■ TASK STATEMENT ■
Only the lines below from the one that holds "background: #14b8a6 ->" through the one that holds "-> <div> <div></div>" should appear in the answer, copied exactly, end lines included and pictures omitted.

■ DATA RECORDS ■
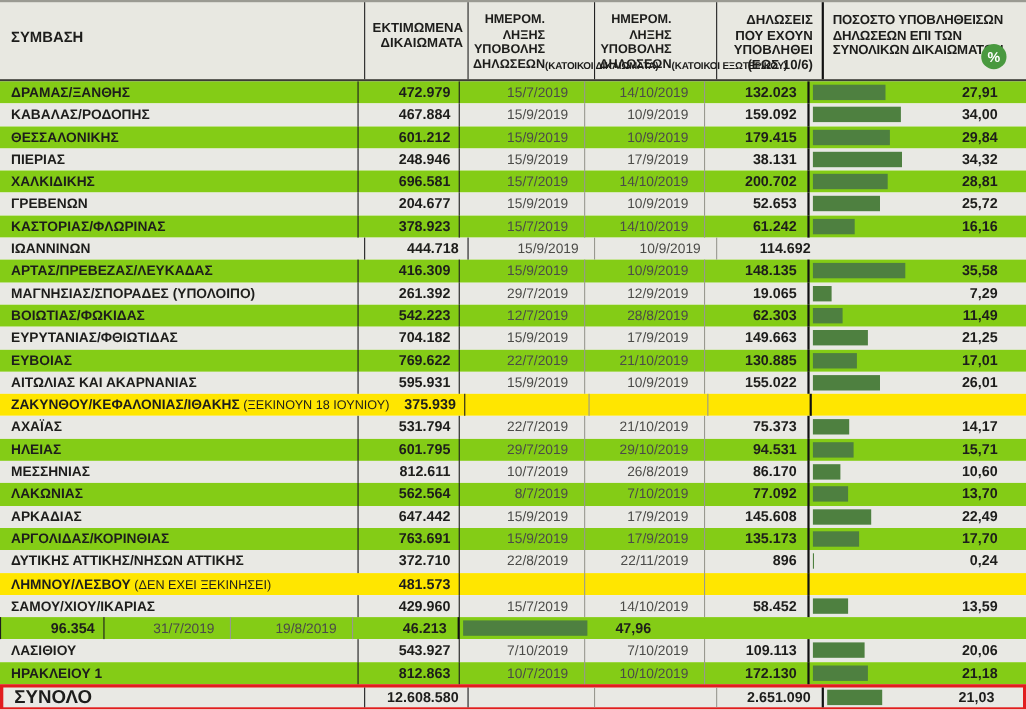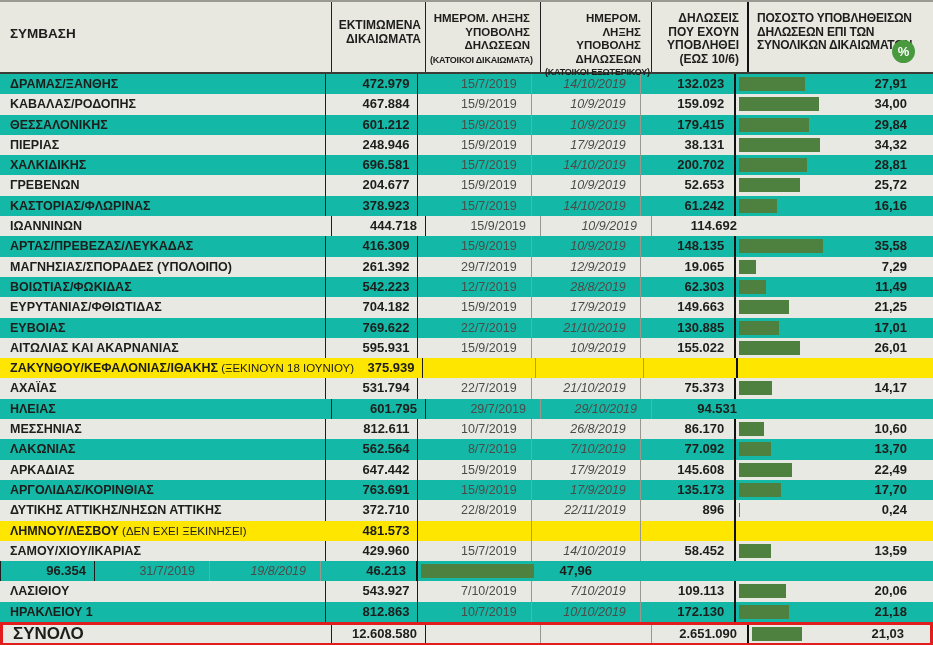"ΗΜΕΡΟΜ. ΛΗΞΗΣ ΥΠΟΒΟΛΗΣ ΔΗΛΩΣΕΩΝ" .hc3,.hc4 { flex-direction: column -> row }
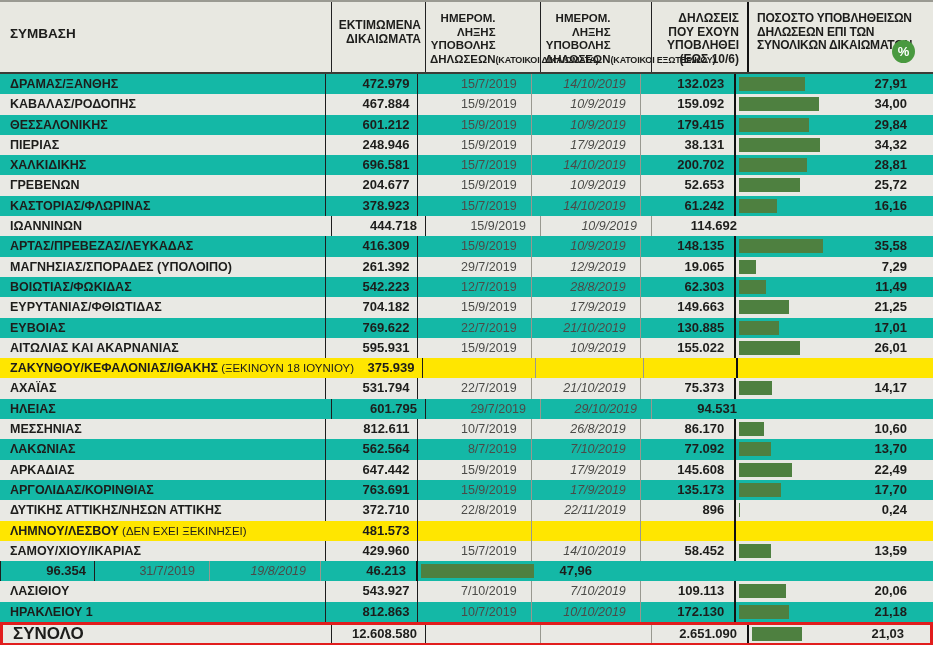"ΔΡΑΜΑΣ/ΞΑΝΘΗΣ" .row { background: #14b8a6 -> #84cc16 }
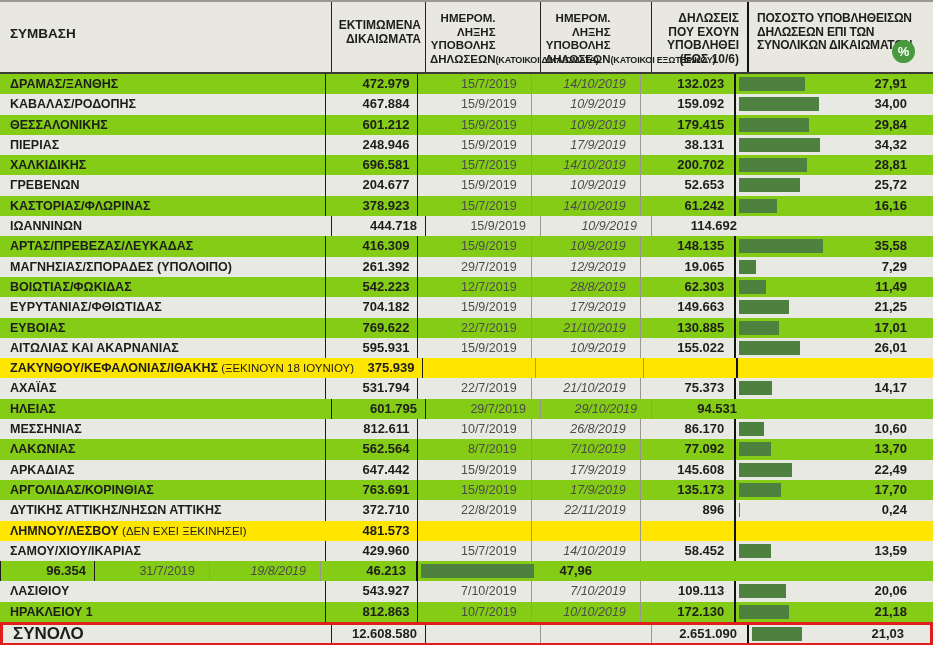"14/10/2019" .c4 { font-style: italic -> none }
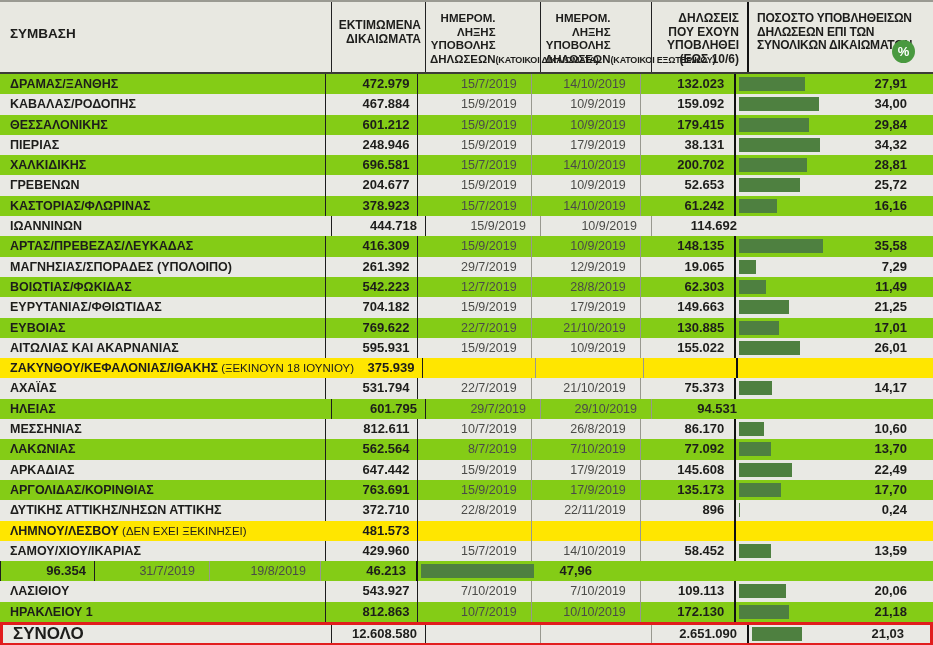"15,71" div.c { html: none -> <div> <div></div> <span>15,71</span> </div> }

...

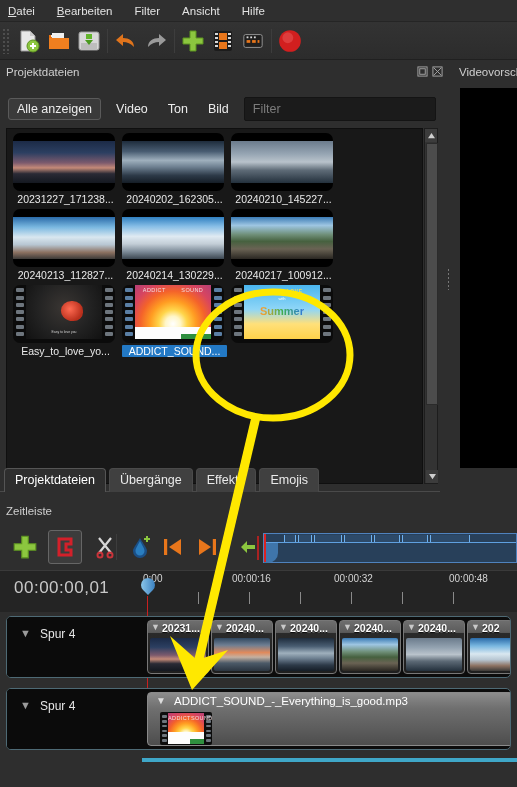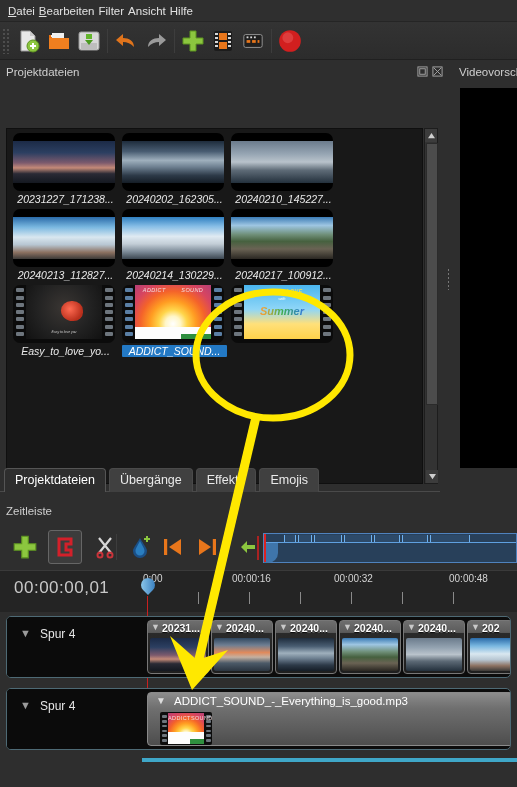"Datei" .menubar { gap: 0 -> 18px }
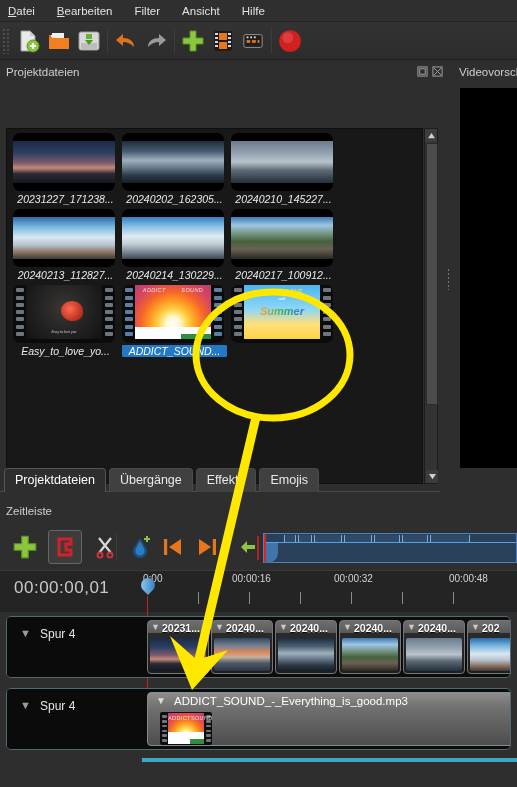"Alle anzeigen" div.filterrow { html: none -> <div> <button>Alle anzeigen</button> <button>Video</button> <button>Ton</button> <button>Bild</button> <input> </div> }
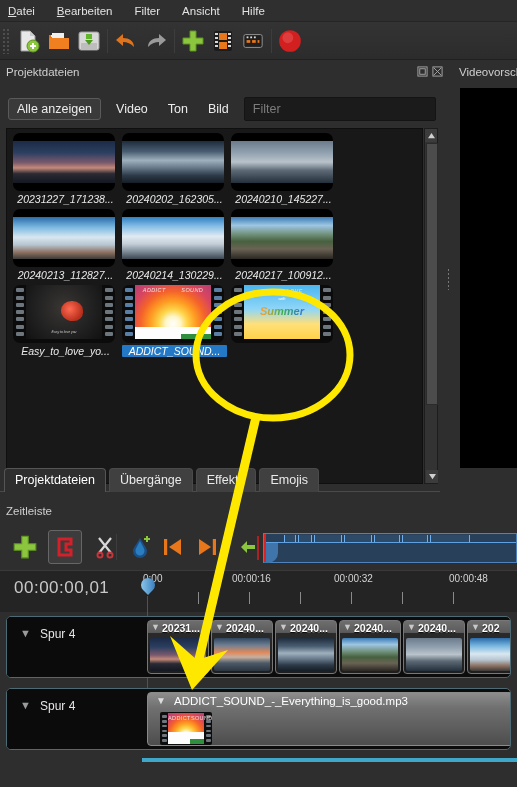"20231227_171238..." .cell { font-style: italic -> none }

■ SOLUTION TO THIS PROBLEM ■
"ΔΡΑΜΑΣ/ΞΑΝΘΗΣ" .row { background: #14b8a6 -> #84cc16 }
"14/10/2019" .c4 { font-style: italic -> none }
"15,71" div.c { html: none -> <div> <div></div> <span>15,71</span> </div> }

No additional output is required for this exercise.